I comb my hair in the bedroom mirror. It doesn’t help much. The neater I get my hair, the worse it makes the scars on my face look. There are donut crumbs on the glove that covers my prosthetic left hand, so I toss the glove onto a pile of dirty clothes and put on a clean one.
“Brigitte was there when the Qomrama disappeared, but even if she wasn’t, I bet she’s not the one sending hit men after me.”
“Then who is?”
“I don’t know. But there were only two other people there when Aelita took the 8 Ball. Saragossa Blackburn and his wife. So, I’m off to see the wonderful Wizard of Oz.”
THE SUB ROSA is the underground magic community that keeps the old practices alive and secretly runs a few pieces of the world. Saragossa Blackburn is our Augur, the president and holy high chieftain of the entire Sub Rosa freak squad in California. There’s no one bigger. With his heavy money Illuminati of politicians, corporate honchos, bankers, entertainment-industry lackeys, and law enforcement creeps, he’s the power behind the power, and when we don’t have a Sub Rosa governor running the state, Blackburn makes sure that Mr. or Ms. Civilian knows who’s really calling the shots.
He’s a scryer, a seer who gets glimpses of the future. All Augurs are scryers and Blackburn is supposed to be a good one. On the other hand, he didn’t see me coming the last time I paid him a visit, but I was still Lucifer back then. Now that I’m just another asshole, chances are he has me right on his radar.
And here comes the proof. Men in shades and dark Brooks Brothers suits pile out of a line of blacked-out vans. The last time I dropped by, Blackburn was so sure of his untouchability that he didn’t bother with security guards. He had enough wards and hoodoo mantraps around the place to hold off King Kong but not the Devil.
I don’t like this. It feels too much like the bullshit I had to put up with when I worked for Larson Wells and his holy brown shirt army, the Golden Vigil.
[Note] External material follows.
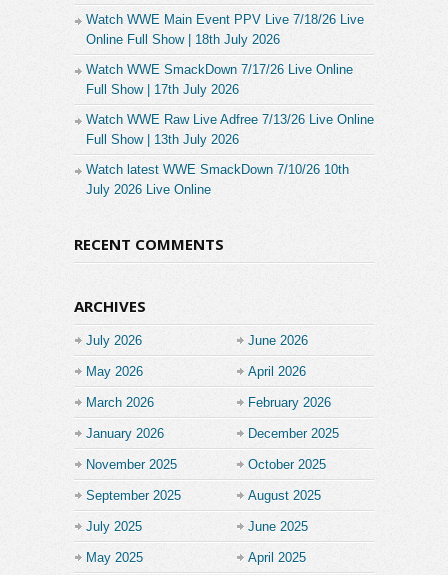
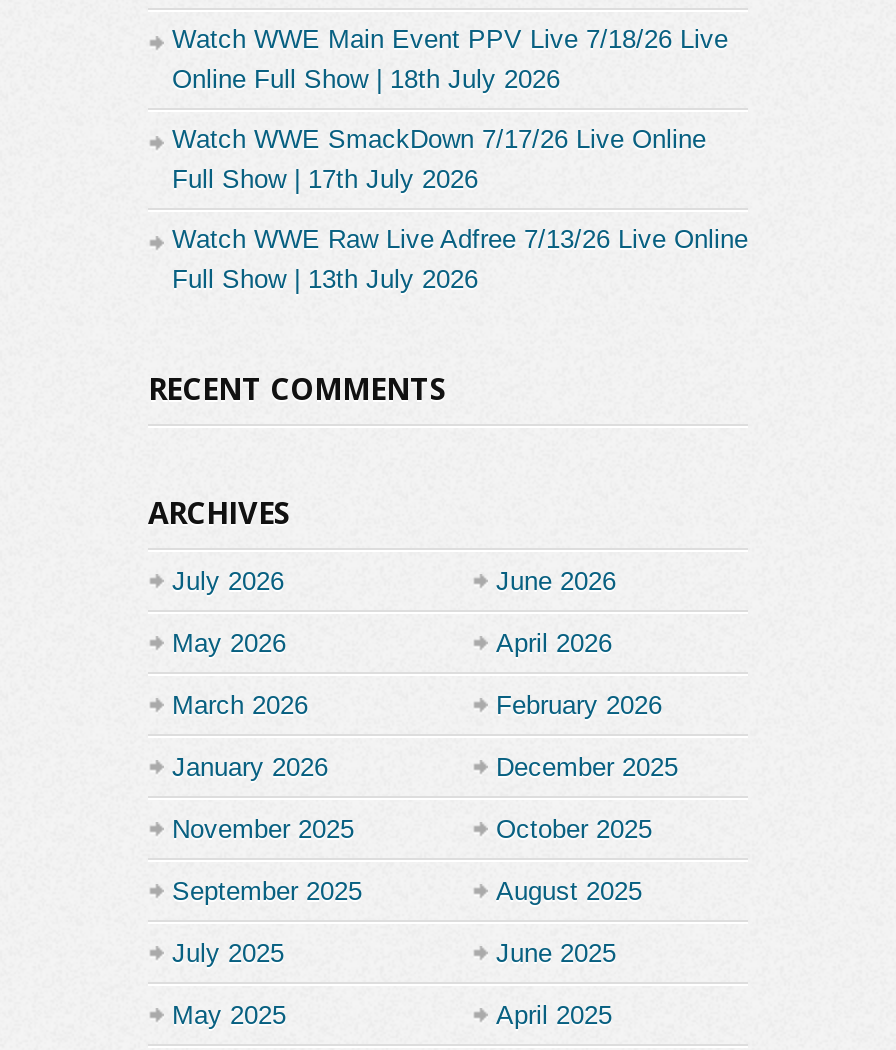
[86,162,349,197] Watch latest WWE SmackDown 7/10/26 10th | July 2026 Live Online -> none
A marine type with a blond crew cut and steroid shoulders the size of baby bulls puts his hand up.
“Excuse me, sir. Do you have an appointment?”
It’s not the “excuse me” part that gets under my skin. It’s the “sir.” Procedures. Protocol. They’re all civilized masks for contempt. I can deal with that, but I like my hate straight and up front. And these boys radiate hate like Tijuana blacktop in August. They know who I am and that I put a massive hurt on the last bunch of Sub Rosa security goons that braced me like this.